I hear what's being asked of the some-serif, and will endeavor to please, thank you.

Read on! Hug a Tree!

Cheers!

Posted

>He responded that this was not going to be like Windows or the Mac.

That's exactly what struck me when I first saw the interface (before knowing David and Tom were involved) when looking at videos and static shots like these was that with good interface design, and a high-res display, the need for font tricks like cap I, and ClearType is diminished. Not sure the Pre is there yet, but seems to be headed in the right direction.

PS. What surprised me was lack of sub-pixel positioning in the browser. But that could be a webkit / perf trade-off.

Posted

OT is supported and feature acceptance expanding

Could you say more about this? (Or perhaps a link to further information?)

Posted

Eventually somebody is going to mention that, like Segoe by Microsoft, Prelude is merely a clone of Avenir.

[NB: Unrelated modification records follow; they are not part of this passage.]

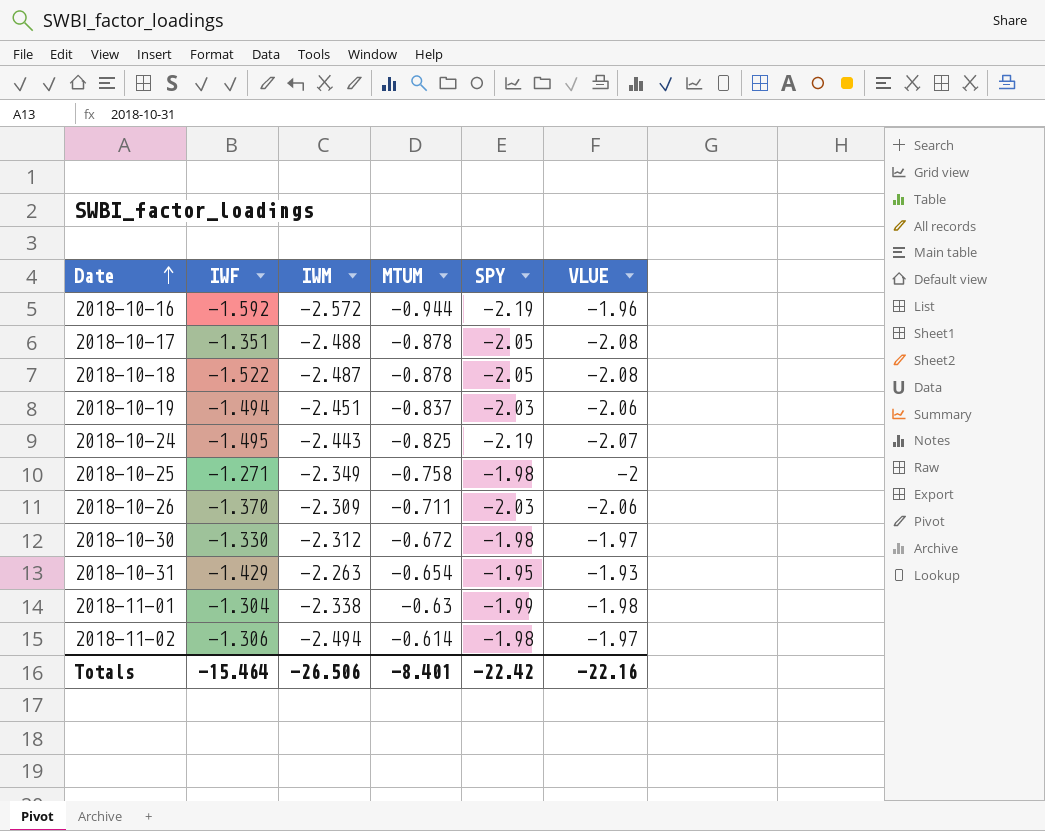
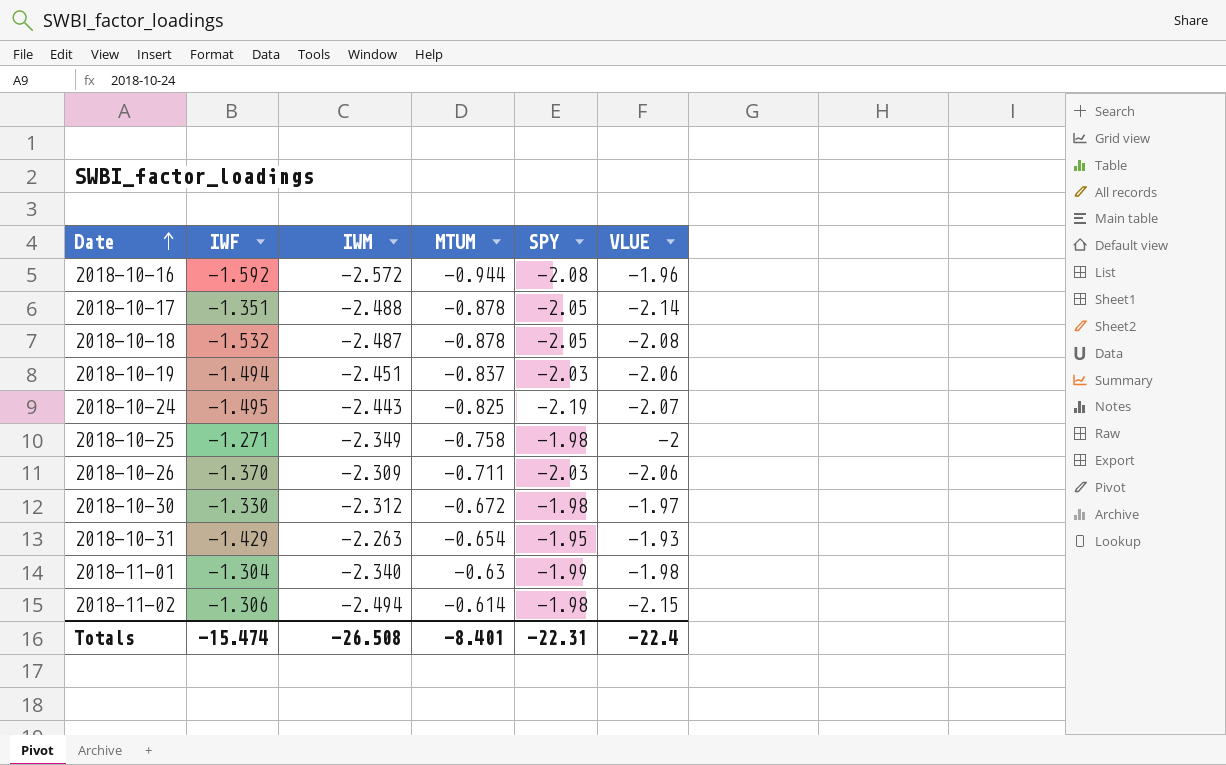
2018-10-16 | SPY: -2.19 -> -2.08
2018-10-17 | VLUE: -2.08 -> -2.14
2018-10-18 | IWF: -1.522 -> -1.532
2018-11-01 | IWM: -2.338 -> -2.340
2018-11-02 | VLUE: -1.97 -> -2.15
Totals | IWF: -15.464 -> -15.474
Totals | IWM: -26.506 -> -26.508
Totals | SPY: -22.42 -> -22.31
Totals | VLUE: -22.16 -> -22.4

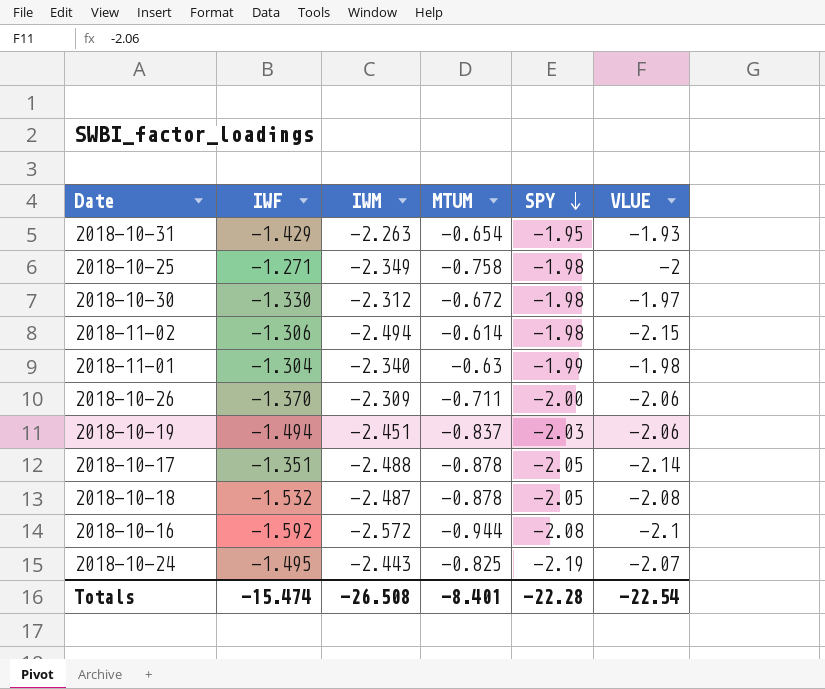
row order: Date ascending -> SPY descending
2018-10-26 | SPY: -2.03 -> -2.00
2018-10-16 | VLUE: -1.96 -> -2.1
Totals | SPY: -22.31 -> -22.28
Totals | VLUE: -22.4 -> -22.54

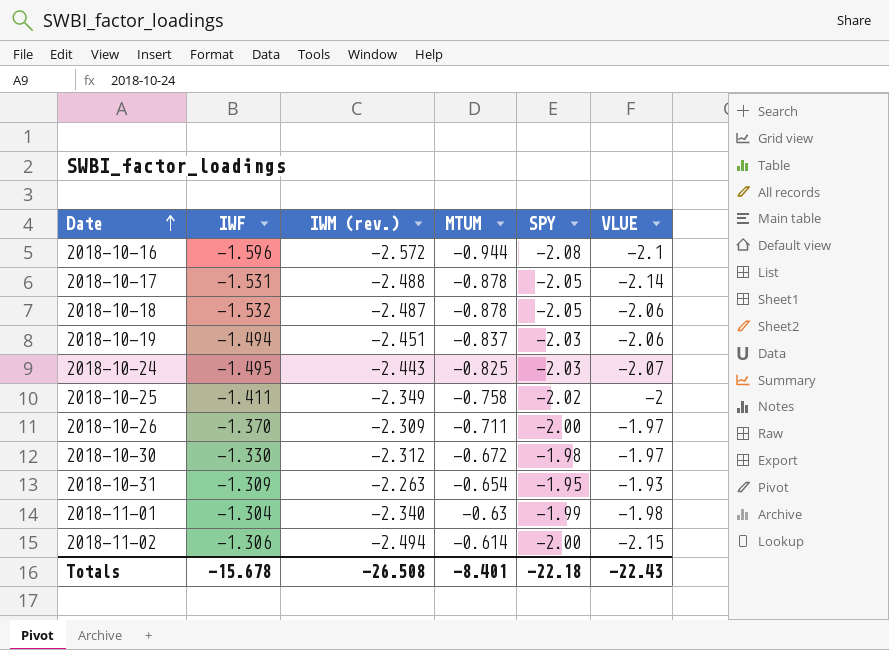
row order: SPY descending -> Date ascending
column name: IWM -> IWM (rev.)
2018-10-16 | IWF: -1.592 -> -1.596
2018-10-17 | IWF: -1.351 -> -1.531
2018-10-18 | VLUE: -2.08 -> -2.06
2018-10-24 | SPY: -2.19 -> -2.03
2018-10-25 | IWF: -1.271 -> -1.411
2018-10-25 | SPY: -1.98 -> -2.02
2018-10-26 | VLUE: -2.06 -> -1.97
2018-10-31 | IWF: -1.429 -> -1.309
2018-11-02 | SPY: -1.98 -> -2.00
Totals | IWF: -15.474 -> -15.678
Totals | SPY: -22.28 -> -22.18
Totals | VLUE: -22.54 -> -22.43

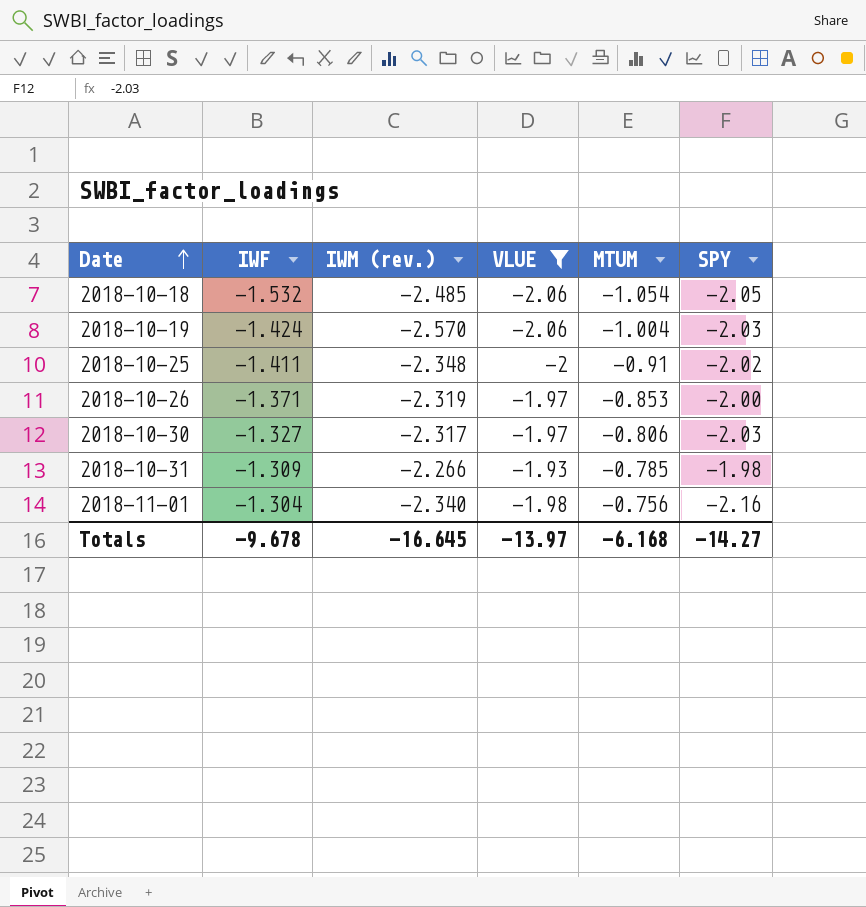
filter: none -> VLUE >= -2.06
column VLUE | position: 6 -> 4
2018-10-18 | IWM (rev.): -2.487 -> -2.485
2018-10-18 | MTUM: -0.878 -> -1.054
2018-10-19 | IWF: -1.494 -> -1.424
2018-10-19 | IWM (rev.): -2.451 -> -2.570
2018-10-19 | MTUM: -0.837 -> -1.004
2018-10-25 | IWM (rev.): -2.349 -> -2.348
2018-10-25 | MTUM: -0.758 -> -0.91
2018-10-26 | IWF: -1.370 -> -1.371
2018-10-26 | IWM (rev.): -2.309 -> -2.319
2018-10-26 | MTUM: -0.711 -> -0.853
2018-10-30 | IWF: -1.330 -> -1.327
2018-10-30 | IWM (rev.): -2.312 -> -2.317
2018-10-30 | MTUM: -0.672 -> -0.806
2018-10-30 | SPY: -1.98 -> -2.03
2018-10-31 | IWM (rev.): -2.263 -> -2.266
2018-10-31 | MTUM: -0.654 -> -0.785
2018-10-31 | SPY: -1.95 -> -1.98
2018-11-01 | MTUM: -0.63 -> -0.756
2018-11-01 | SPY: -1.99 -> -2.16
Totals | IWF: -15.678 -> -9.678
Totals | IWM (rev.): -26.508 -> -16.645
Totals | VLUE: -22.43 -> -13.97
Totals | MTUM: -8.401 -> -6.168
Totals | SPY: -22.18 -> -14.27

And then someone else will mention that Avenir is merely a clone of Nobel.

Posted

Actually the Starling 'ultra', now the featured face, has old style stress, like the regular, whereas Times Bold has 'modern' vertical stress. Of course Mike Parker says its the original, and Times the copy. I wonder what all the differences are...

Posted

>Do Avenir and Frutiger look alike to you, Joe? :)

I've seen the secret Linotype roadmap - next year they ship Frutenir - then year after next it's Frutenir Next.